Los hombres de Oriente fueron a adorar, y fueron a hacerlo al lugar propio de
un rey: el Palacio. Allí llegaron ellos con su búsqueda, era el lugar indicado:
pues es propio de un rey nacer en un palacio, y tener su corte y súbditos. Es
signo de poder, de éxito, de vida lograda. Y es de esperar que el rey sea
venerado, temido y adulado, sí; pero no necesariamente amado.
Esos son los
esquemas mundanos, los pequeños ídolos a los que le rendimos culto: el culto al
poder, a la apariencia y a la superioridad. Ídolos que solo prometen tristeza y
esclavitud. Y fue precisamente ahí donde comenzó el camino más largo que
tuvieron que andar esos hombres venidos de lejos.
Ahí comenzó la
osadía más difícil y complicada.
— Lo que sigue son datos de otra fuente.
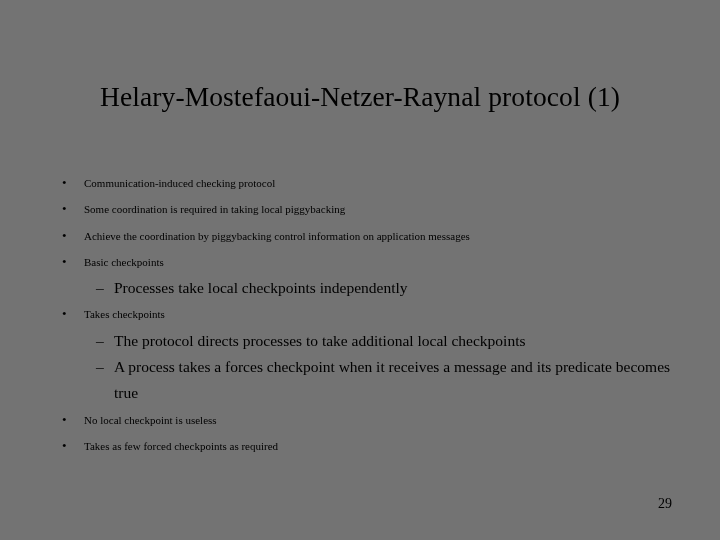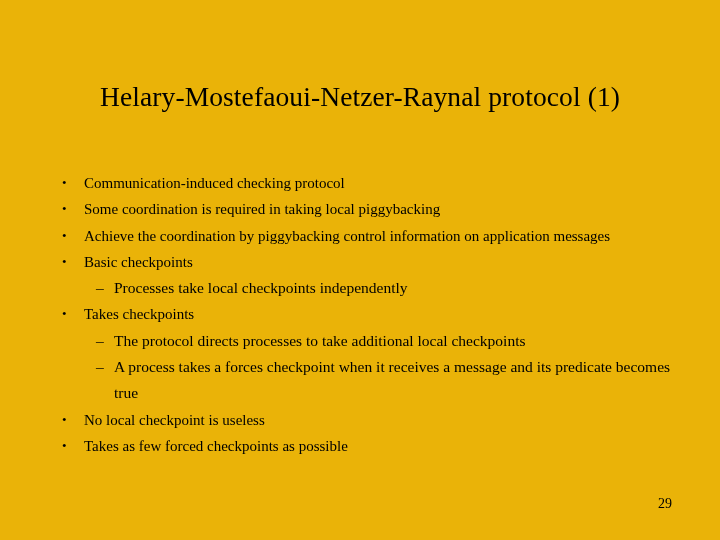--- a/index.html
+++ b/index.html
@@ -14,21 +14,21 @@
     font-family: "Liberation Serif", "DejaVu Serif", serif;
     color: #000000;
     position: relative;
   }
 
   .slide {
     position: absolute;
     inset: 0;
     width: 720px;
     height: 540px;
-    background: #eab308;
+    background: #737373;
   }
 
   
   .slide-title {
     position: absolute;
     left: 40px;
     top: 62px;
     width: 640px;
     text-align: center;
     font-size: 27.5px;
@@ -62,21 +62,21 @@
     width: 26px;
     flex: 0 0 26px;
     text-align: left;
     padding-left: 4px;
     box-sizing: border-box;
     font-size: 13px;
     line-height: 26.3px;
   }
   .lvl1 > .text {
     flex: 1 1 auto;
-    font-size: 15px;
+    font-size: 11px;
     line-height: 26.3px;
     font-family: Liberation Serif, serif;
   }
 
   
   .lvl2 {
     padding-left: 38px;
   }
   .lvl2 > .marker {
     width: 18px;
@@ -143,19 +143,19 @@
       <div class="bullet-row lvl2">
         <span class="marker">–</span>
         <span class="text">A process takes a forces checkpoint when it receives a message and its predicate becomes true</span>
       </div>
       <div class="bullet-row lvl1">
         <span class="marker">•</span>
         <span class="text">No local checkpoint is useless</span>
       </div>
       <div class="bullet-row lvl1">
         <span class="marker">•</span>
-        <span class="text">Takes as few forced checkpoints as possible</span>
+        <span class="text">Takes as few forced checkpoints as required</span>
       </div>
     </div>
 
   <div class="page-number">29</div>
 
 </div>
 
 </body></html>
Descubrir que lo que ellos buscaban no estaba
en el palacio, sino que se encontraba en otro lugar, no sólo geográfico sino
existencial.
Allí no veían la
estrella que los conducía a descubrir un Dios que quiere ser amado, y eso sólo
es posible bajo el signo de la libertad y no de la tiranía; descubrir que la
mirada de este Rey desconocido ―pero deseado― no humilla, no esclaviza, no
encierra.
Descubrir que la
mirada de Dios levanta, perdona, sana. Descubrir que Dios ha querido nacer allí
donde no lo esperamos, donde quizá no lo queremos. O donde tantas veces lo
negamos.
Descubrir que en la
mirada de Dios hay espacio para los heridos, los cansados, los maltratados y
abandonados: que su fuerza y su poder se llama misericordia.
Qué lejos se
encuentra, para algunos, Jerusalén de Belén. Herodes no puede adorar porque no
quiso y no pudo cambiar su mirada. No quiso dejar de rendirse culto a sí mismo
creyendo que todo comenzaba y terminaba con él. No pudo adorar porque buscaba
que lo adorasen.
Los sacerdotes
tampoco pudieron adorar porque sabían mucho, conocían las profecías, pero no
estaban dispuestos ni a caminar ni a cambiar.
Los magos sintieron
nostalgia, no querían más de lo mismo. Estaban acostumbrados, habituados y
cansados de los Herodes de su tiempo. Pero allí, en Belén, había promesa de
novedad, había promesa de gratuidad. Allí estaba sucediendo algo nuevo. Los
magos pudieron adorar porque se animaron a caminar y postrándose ante el
pequeño, postrándose ante el pobre, postrándose ante el indefenso, postrándose
ante el extraño y desconocido Niño de Belén descubrieron la Gloria de Dios.